(Provided data):

[Start of Attachment]

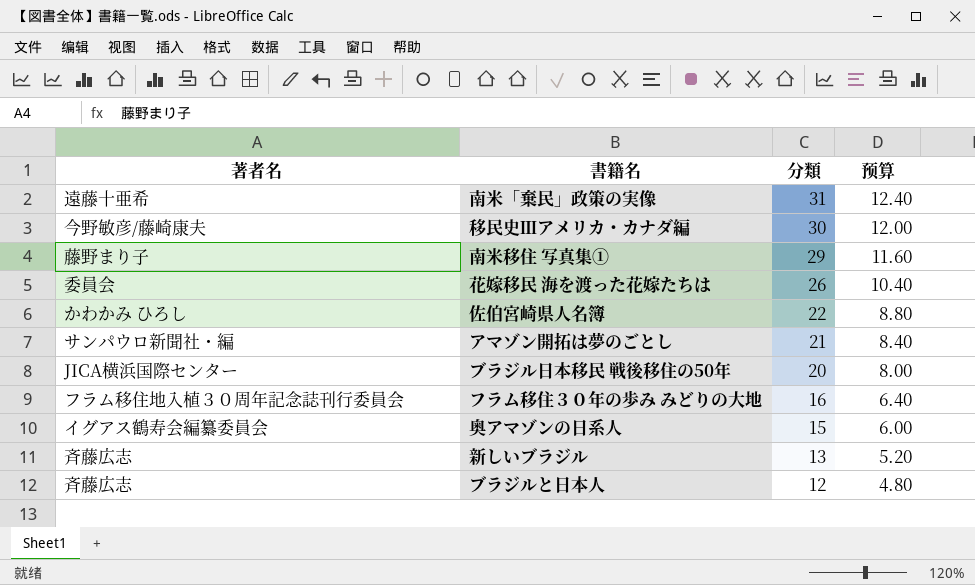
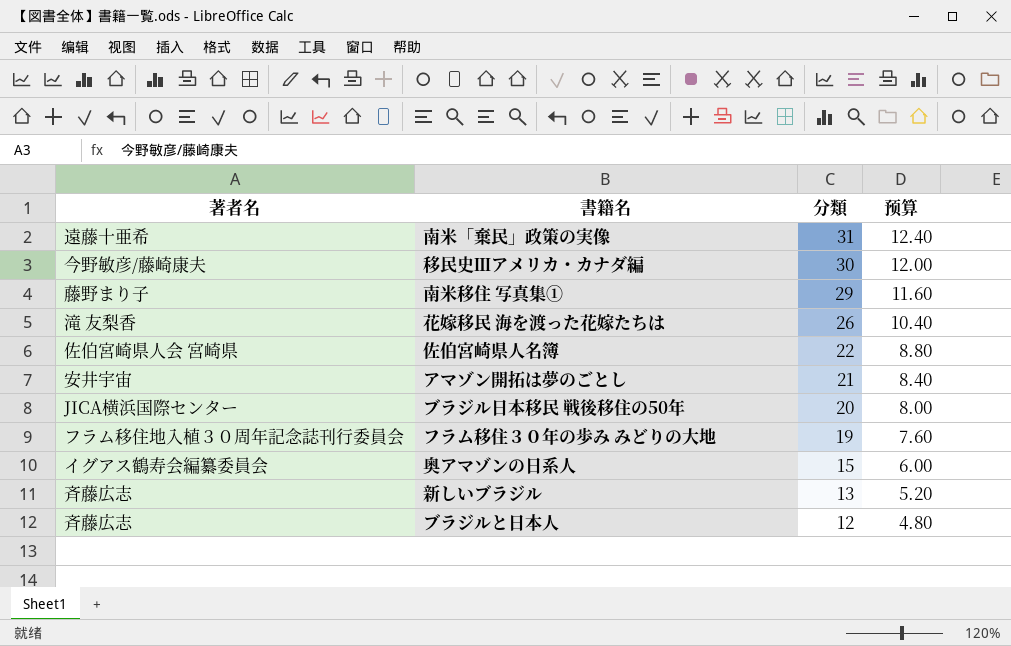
花嫁移民 海を渡った花嫁たちは | 著者名: 委員会 -> 滝 友梨香
佐伯宮崎県人名簿 | 著者名: かわかみ ひろし -> 佐伯宮崎県人会 宮崎県
アマゾン開拓は夢のごとし | 著者名: サンパウロ新聞社・編 -> 安井宇宙
フラム移住３０年の歩み みどりの大地 | 分類: 16 -> 19
フラム移住３０年の歩み みどりの大地 | 预算: 6.40 -> 7.60

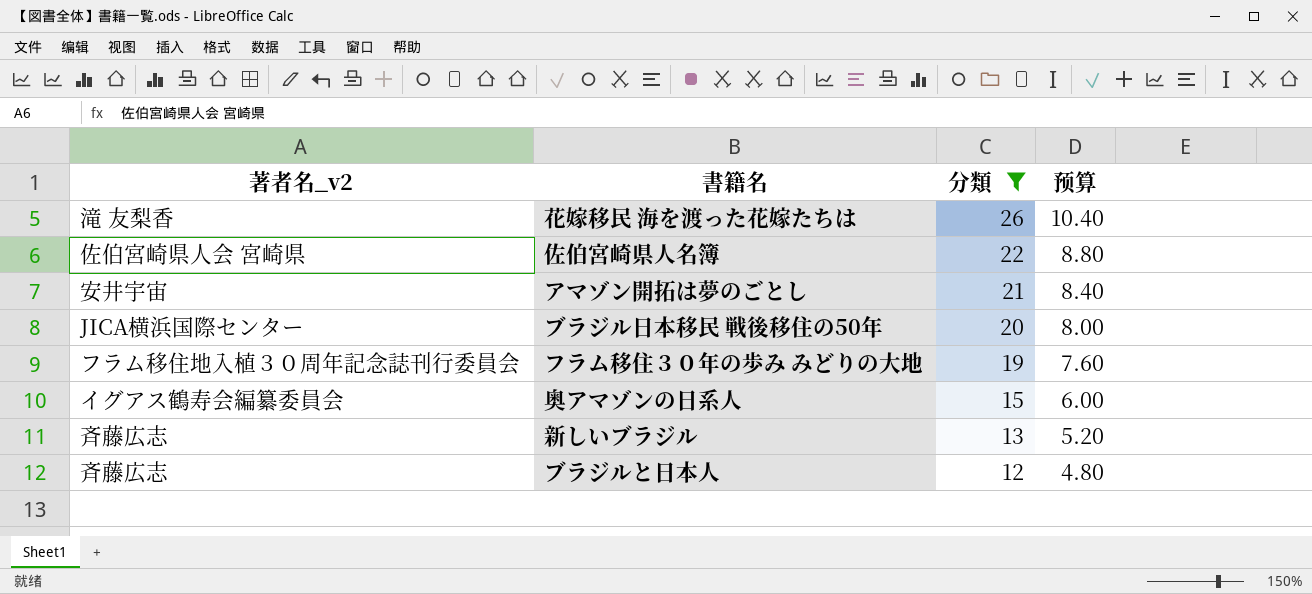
filter: none -> 分類 <= 26
column name: 著者名 -> 著者名_v2

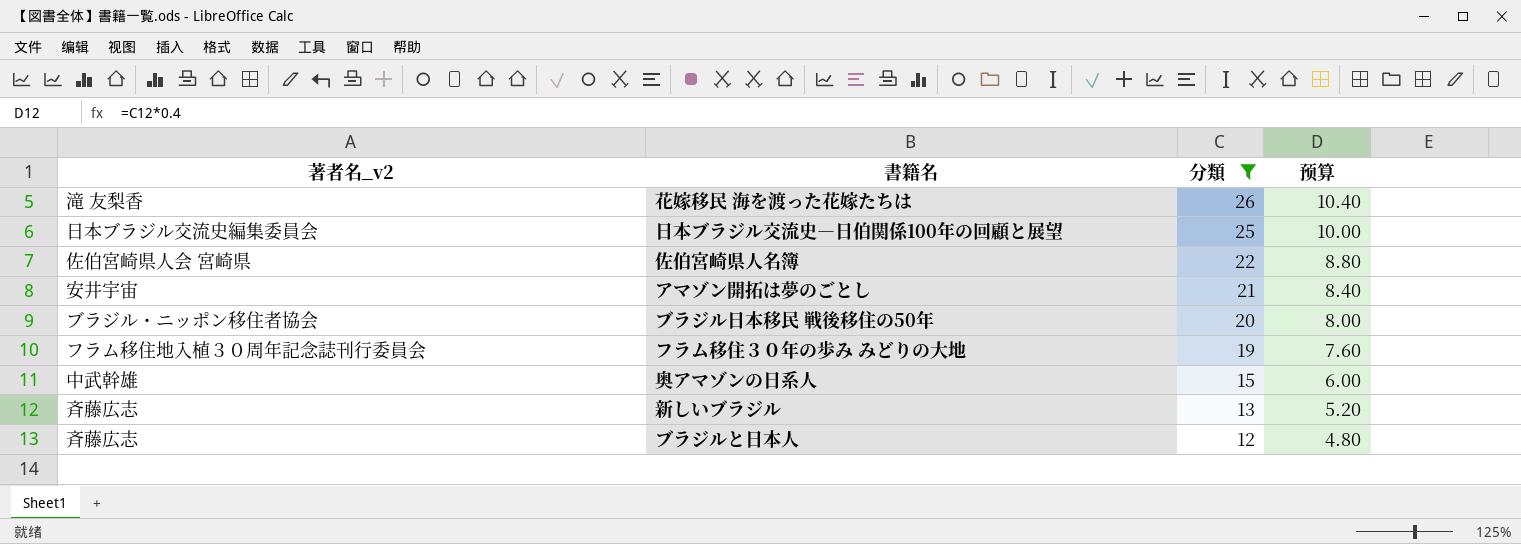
row 日本ブラジル交流史―日伯関係100年の回顧と展望: none -> 日本ブラジル交流史編集委員会 | 25 | 10.00
ブラジル日本移民 戦後移住の50年 | 著者名_v2: JICA横浜国際センター -> ブラジル・ニッポン移住者協会
奥アマゾンの日系人 | 著者名_v2: イグアス鶴寿会編纂委員会 -> 中武幹雄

[End of Attachment]

(Your instructions):
Search the entries for the word "みどりの大地". Copy each line where it appears.

(Solution to this problem):
フラム移住３０年の歩み みどりの大地 | 分類: 16 -> 19
フラム移住３０年の歩み みどりの大地 | 预算: 6.40 -> 7.60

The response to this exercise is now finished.